A apresentação da corrida que se fez em Paris ficou algures entre um panfleto científico e uma reunião de um criativo departamento de marketing. Faith Kipyegon e a Nike levaram para a capital francesa a tentativa de, pela primeira vez na história, uma mulher correr a milha abaxo dos quatro minutos e não se poupou nos esforços tecnológico-publicitários.
O Breaking4, sugestivo nome da prova em que a queniana de 31 anos deveria aspirar a fazer os 1.609 metros mais rápido do que qualquer outra atleta, transportou a cúpula da Nike de Oregon para Paris. Nas bancadas, havia executivos com camisolas onde se lia "I've got Faith", num jogo de palavras que mostrava fé em Kipyegon. Nas redes sociais, mensagens, provavelmente pensadas por aqueles publicitários, apelavam à ousadia e exemplo de Faith, dando-a como modelo a seguir pelas jovens atletas, público que a multinacional quer agarrar.
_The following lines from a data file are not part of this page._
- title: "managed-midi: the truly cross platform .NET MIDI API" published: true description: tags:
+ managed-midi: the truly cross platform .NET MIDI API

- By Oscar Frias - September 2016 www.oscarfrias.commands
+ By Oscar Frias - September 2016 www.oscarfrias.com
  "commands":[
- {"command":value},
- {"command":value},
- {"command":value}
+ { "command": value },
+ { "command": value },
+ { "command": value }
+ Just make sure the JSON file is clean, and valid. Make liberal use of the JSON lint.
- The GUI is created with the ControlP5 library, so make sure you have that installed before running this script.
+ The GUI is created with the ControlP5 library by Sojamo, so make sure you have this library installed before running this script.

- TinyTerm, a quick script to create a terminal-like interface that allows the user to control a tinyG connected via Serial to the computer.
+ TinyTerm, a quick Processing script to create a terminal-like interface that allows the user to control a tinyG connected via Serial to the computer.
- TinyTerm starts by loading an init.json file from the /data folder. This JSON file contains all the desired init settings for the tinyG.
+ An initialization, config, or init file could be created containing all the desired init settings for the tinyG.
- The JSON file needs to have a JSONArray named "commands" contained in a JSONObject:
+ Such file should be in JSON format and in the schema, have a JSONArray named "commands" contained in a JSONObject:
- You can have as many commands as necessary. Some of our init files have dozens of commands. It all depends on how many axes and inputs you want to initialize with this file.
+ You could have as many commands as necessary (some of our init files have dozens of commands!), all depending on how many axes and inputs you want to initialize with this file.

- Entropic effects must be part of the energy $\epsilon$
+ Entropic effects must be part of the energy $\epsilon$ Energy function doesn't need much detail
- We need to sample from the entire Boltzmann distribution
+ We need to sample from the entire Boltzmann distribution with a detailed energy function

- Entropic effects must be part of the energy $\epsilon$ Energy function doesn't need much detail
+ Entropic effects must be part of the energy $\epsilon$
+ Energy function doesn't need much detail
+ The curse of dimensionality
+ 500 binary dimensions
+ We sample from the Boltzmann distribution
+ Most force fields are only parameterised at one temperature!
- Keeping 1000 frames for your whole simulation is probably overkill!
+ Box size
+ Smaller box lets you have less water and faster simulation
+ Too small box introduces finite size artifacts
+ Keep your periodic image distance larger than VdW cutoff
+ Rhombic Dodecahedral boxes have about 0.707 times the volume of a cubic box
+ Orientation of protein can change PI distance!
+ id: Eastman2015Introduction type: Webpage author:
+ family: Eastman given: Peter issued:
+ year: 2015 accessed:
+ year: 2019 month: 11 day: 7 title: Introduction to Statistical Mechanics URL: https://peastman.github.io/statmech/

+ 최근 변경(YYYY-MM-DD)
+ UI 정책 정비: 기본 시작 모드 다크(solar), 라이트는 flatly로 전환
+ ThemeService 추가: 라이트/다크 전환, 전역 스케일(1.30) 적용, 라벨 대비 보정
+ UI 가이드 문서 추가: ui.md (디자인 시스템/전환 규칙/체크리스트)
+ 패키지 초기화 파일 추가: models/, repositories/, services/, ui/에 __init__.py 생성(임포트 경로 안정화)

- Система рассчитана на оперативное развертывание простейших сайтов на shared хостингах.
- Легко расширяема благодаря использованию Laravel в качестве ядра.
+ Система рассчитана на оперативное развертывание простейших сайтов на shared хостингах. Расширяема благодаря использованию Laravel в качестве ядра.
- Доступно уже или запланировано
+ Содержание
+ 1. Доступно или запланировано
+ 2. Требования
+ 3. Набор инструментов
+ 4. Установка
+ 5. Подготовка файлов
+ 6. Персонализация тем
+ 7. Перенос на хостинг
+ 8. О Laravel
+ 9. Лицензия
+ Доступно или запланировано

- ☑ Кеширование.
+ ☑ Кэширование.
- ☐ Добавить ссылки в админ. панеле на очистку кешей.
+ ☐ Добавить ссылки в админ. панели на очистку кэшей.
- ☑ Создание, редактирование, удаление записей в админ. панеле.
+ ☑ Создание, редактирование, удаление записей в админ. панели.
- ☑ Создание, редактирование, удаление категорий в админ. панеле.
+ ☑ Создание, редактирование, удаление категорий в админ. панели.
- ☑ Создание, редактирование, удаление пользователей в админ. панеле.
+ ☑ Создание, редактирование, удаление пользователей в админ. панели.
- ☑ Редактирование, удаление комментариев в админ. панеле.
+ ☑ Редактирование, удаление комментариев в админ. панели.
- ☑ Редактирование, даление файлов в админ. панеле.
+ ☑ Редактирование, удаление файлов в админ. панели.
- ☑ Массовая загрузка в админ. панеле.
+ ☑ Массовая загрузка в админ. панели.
Mas o mais importante terá sido a parafernália tecnológica. É quase preciso um curso em física dos corpos para entender a complexidade inovadora dos materiais usados, desde um novo fato aerodinâmico com aeronodes, uma espécie de saliência impressa em 3D, até mangas que cobriam os braços e as pernas com o objetivo de reduzir o atrito e o impacto do vento.
E, claro, Kipyegon calçava uns sapatos exclusivos, que pesavam apenas 85 gramas. Últimos representantes da série de sapatilhas voadoras, possuem, segundo a pormenorizada e elogiosa descrição da Nike, "uma placa de fibra de carbono nas solas e bolsas de ar que proporcionam uma melhor propulsão". Recorde-se que falamos de sapatos de corrida, não de um foguetão.
A estratégia estava há muito a ser delineada. Segundo um estudo científico, acreditava-se que Faith, ouro olímpico no Rio, em Tóquio e em Paris, conseguiria chegar aos 3,59.37 minutos se, além do laboratório que levou a reboque para Paris, fosse ajudada por corredores à frente e atrás, lebres que cortassem o vento e imprimissem ritmo.
Assim foi. As 13 lebres, 11 homens e duas mulheres, fizeram o seu trabalho com a perícia esperada de um grupo que contava com gente como Grant Fisher, recordista dos 5.000 metros indoor. Os ajudantes iam vestidos com roupa diferente da protagonista, que durante quase todo o esforço seguiu no seu casulo de proteção.
Só na parte final é que a queniana se expôs ao vento. Com um evidente esgar de dor, terminou em 4,6.24 minutos. Ainda não foi desta que baixou dos quatro minutos na milha, mas tirou 1,22 segundos ao anterior recorde da distância. Ainda assim, as características laboratoriais deste exercício ditam que a marca não é oficialmente reconhecida pela World Athletics.
A ocasião no Stade Charlety, onde a atleta fixara máximos mundiais nos 1.500 e nos 5.000 metros, foi em tudo semelhante ao que Eliud Kipchoge aplicou quando, em 2019, se tornou o primeiro homem a correr a maratona em menos de duas horas. Na altura, a corrida foi financiada pela INEOS.
Durante a maior parte do exercício de Faith, havia seis atletas à frente da queniana, um ao lado e seis atrás. A tricampeã mundial tinha de fazer voltas abaixo de 60 segundos, o que dava uma velocidade média de cerca de 24 quilómetros por hora.
A filha do Vale do Rift, região que produz fundistas e meio-fundistas como nenhuma outra no planeta, fez a primeira volta em 1.00,20 minutos e, ao passar a segunda volta, ia com 2.00,75 minutos. A terceira volta foi num nível semelhante, ouvindo a sirene a 3.01,84 minutos. No entanto, a dor e o esforço manifestaram-se na volta final, realizada em 65 segundos.
A "destruidora sorridente", como também é conhecida, não pareceu desanimada no final. O tom de comunicação que a Nike impôs não foi de derrota, mas de valorização do recorde do mundo não oficial.
"Esta foi uma primeira tentativa. Levamos lições desta corrida. Voltarei a tentar, ainda há mais no tanque", prometeu a queniana.